Car, merci pour les rappels, mais je baisse les rideaux dans une semaine. Dans mon esprit, ce blog a toujours été programmée pour avoir une durée déterminée. La première note, un peu timide, fut mise en ligne le 25 octobre 2005. Une note rétrospectivement complètement à côté de la plaque.

Pendant des mois, prolongeant des années d’égarements, je me suis fourvoyé sur l’origine de mon bobo. J’ai cru ou plutôt voulu croire en dépit de quelques éclairs de lucidité que j’étais thalidomidien, un drôle de nom qui déplait à Pierre qui fait pourtant parti de ce pays et qui m’importait tant de revêtir alors que je ne l’étais pas. J’ai donc pendant des mois cherché ce qui pouvait bien me/nous différencier des autres estropiés de la planète. Comme si ce médoc avait pu influencer aussi une partie de notre personnalité.

 Mais je crois aujourd’hui que ce qui nous réunit n’est pas l’origine de notre mal, mais ses conséquences, cette solitude engendrée par le sentiment d’unicité de notre apparence. J’ai donc voulu combler cette solitude d’une mini encyclopédie de ce que je ne sais plus nommer. De mes origines (cette année là), aux fantasmes sur mon futur (c'est déjà demain)  en passant par les rapports avec les parents (gêne, gène & géniteurs) avec les toubibs (les blues blanches, avec les autres handicapés (le stade du miroir) et avec les valides (le regard des autres).  J’ai aussi voulu parler de mon rapport avec l’écriture (les mots pour le dire) et avec mon corps (le corps du déni). J’ai même plus ou moins tenté de théoriser certaines aptitude intellectuelle des éclopés (l'horreur du vide).  

Voilà. Je crois que j’ai fait le tour. Que rajouter ? Pas grand chose. Je pourrais raconter comment je fus réformé ou mon apprentissage du laçage de pompe. Mais bon.

Je pourrais aussi continuer à explorer certaines pistes incluses dans l’horreur du vide ou le comique. Mettre en valeur  des héros incroyables comme ce roi du kung fu... dont la vidéo est trop lourde pour ce blog. Mais vous pouvez le voir ici

Mais bon.

Ecrire ce blog fut une joie et une souffrance. Le continuer serait une contrainte inutile. Je tournerai vite à vide.

Sauf si.

Sauf si je ne racontais plus ce que je fus et ce que je fuis… mais ce que je deviens et ce que je trouve. Mais cela est une autre histoire qui ne peut se concevoir sous la forme d’un blog… Je suis parti pour une autre recherche moins introspective et disons plus physiologique. Et j’ai pas franchement envie de raconter en direct les examens médicaux qui m’attendent.

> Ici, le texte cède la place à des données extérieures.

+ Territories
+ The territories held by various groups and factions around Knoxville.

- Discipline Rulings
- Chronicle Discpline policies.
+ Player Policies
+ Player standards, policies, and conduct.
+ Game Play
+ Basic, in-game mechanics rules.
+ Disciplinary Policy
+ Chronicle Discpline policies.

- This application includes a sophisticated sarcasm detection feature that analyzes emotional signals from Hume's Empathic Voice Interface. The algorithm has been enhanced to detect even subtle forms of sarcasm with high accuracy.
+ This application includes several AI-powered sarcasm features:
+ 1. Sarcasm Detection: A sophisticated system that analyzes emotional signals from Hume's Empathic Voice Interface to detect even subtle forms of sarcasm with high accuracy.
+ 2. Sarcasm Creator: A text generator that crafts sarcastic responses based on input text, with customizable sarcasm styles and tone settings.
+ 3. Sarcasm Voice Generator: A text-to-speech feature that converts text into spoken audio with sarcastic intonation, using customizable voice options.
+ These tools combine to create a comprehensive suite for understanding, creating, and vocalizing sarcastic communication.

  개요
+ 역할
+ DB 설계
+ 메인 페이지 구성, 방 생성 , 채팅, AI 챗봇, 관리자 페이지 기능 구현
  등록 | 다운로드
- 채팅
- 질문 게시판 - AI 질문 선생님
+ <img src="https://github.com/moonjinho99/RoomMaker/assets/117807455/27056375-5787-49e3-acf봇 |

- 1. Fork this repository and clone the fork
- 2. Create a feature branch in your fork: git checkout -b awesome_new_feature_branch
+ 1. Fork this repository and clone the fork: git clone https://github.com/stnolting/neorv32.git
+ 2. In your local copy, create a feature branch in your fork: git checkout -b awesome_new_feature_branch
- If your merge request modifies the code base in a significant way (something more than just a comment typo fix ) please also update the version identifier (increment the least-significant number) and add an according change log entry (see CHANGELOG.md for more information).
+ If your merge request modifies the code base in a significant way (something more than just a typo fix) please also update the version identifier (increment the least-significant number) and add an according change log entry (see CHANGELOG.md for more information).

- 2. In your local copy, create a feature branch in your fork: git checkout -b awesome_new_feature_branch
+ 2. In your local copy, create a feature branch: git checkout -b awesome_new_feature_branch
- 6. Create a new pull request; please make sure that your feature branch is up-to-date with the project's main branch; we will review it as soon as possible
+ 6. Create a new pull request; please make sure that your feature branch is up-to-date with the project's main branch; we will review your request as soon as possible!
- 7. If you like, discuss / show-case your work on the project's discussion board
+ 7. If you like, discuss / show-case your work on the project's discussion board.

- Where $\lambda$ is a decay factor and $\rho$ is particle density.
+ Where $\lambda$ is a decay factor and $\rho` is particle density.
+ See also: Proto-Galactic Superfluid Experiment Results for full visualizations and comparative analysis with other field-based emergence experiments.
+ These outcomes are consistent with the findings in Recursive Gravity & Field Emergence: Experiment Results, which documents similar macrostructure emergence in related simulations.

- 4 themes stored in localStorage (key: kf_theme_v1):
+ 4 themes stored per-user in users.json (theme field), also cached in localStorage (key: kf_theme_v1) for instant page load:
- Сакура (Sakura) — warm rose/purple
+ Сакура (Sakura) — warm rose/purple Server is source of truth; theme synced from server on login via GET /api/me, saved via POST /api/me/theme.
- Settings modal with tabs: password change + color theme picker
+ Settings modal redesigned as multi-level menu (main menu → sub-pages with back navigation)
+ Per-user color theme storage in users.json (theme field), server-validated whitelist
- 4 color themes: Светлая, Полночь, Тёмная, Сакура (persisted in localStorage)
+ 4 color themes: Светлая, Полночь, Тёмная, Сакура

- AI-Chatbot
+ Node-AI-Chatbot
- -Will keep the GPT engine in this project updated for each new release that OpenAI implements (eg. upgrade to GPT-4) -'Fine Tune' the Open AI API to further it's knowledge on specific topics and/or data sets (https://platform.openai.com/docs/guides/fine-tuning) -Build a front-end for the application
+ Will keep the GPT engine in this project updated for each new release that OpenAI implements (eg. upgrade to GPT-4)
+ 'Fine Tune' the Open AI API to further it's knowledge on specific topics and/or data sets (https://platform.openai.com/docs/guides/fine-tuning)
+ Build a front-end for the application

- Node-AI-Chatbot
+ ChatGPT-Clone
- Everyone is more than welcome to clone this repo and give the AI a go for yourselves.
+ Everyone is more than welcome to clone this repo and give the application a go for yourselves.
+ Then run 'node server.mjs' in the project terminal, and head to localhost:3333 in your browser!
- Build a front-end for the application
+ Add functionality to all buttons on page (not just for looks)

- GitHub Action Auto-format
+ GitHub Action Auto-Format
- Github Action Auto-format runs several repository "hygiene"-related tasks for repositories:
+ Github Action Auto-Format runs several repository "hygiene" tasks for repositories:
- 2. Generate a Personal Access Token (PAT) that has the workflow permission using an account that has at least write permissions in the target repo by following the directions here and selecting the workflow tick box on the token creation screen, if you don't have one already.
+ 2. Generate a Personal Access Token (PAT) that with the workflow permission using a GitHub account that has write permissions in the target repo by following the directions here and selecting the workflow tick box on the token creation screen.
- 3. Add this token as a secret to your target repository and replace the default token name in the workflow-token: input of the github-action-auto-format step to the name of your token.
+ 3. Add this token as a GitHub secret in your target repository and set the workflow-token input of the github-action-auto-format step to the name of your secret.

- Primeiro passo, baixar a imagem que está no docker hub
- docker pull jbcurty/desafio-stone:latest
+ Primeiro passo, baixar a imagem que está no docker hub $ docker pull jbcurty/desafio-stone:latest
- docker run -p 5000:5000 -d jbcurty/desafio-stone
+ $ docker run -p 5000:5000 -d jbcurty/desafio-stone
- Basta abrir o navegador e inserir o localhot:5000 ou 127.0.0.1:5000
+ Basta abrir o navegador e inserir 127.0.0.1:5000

A moins que ce je trouve m’incite à reprendre ma plume. Si c’est le cas (y a peu de chances quand même !), je tiendrais au courant ceux qui m’en feront la demande en me laissant leur email ici.

En me penchant sur mon passé et sur ma naissance, j’ai pu grandir avec vous. On m’a souvent reproché de me limiter à mon infirmité comme si ce que j’étais se résumait à ce qui me manquait. Ce n’est pas le cas bien sûr. Et cet automne, j’ouvrirai un nouveau blog sur quelques autres obsessions qui m’habitent.

En attendant, il me reste un dernier rendez-vous avec vous, un dernier murmure à transmettre avant un long silence. Presque mois neuf mois après sa naissance, 1961 s’achèvera le 15 juillet.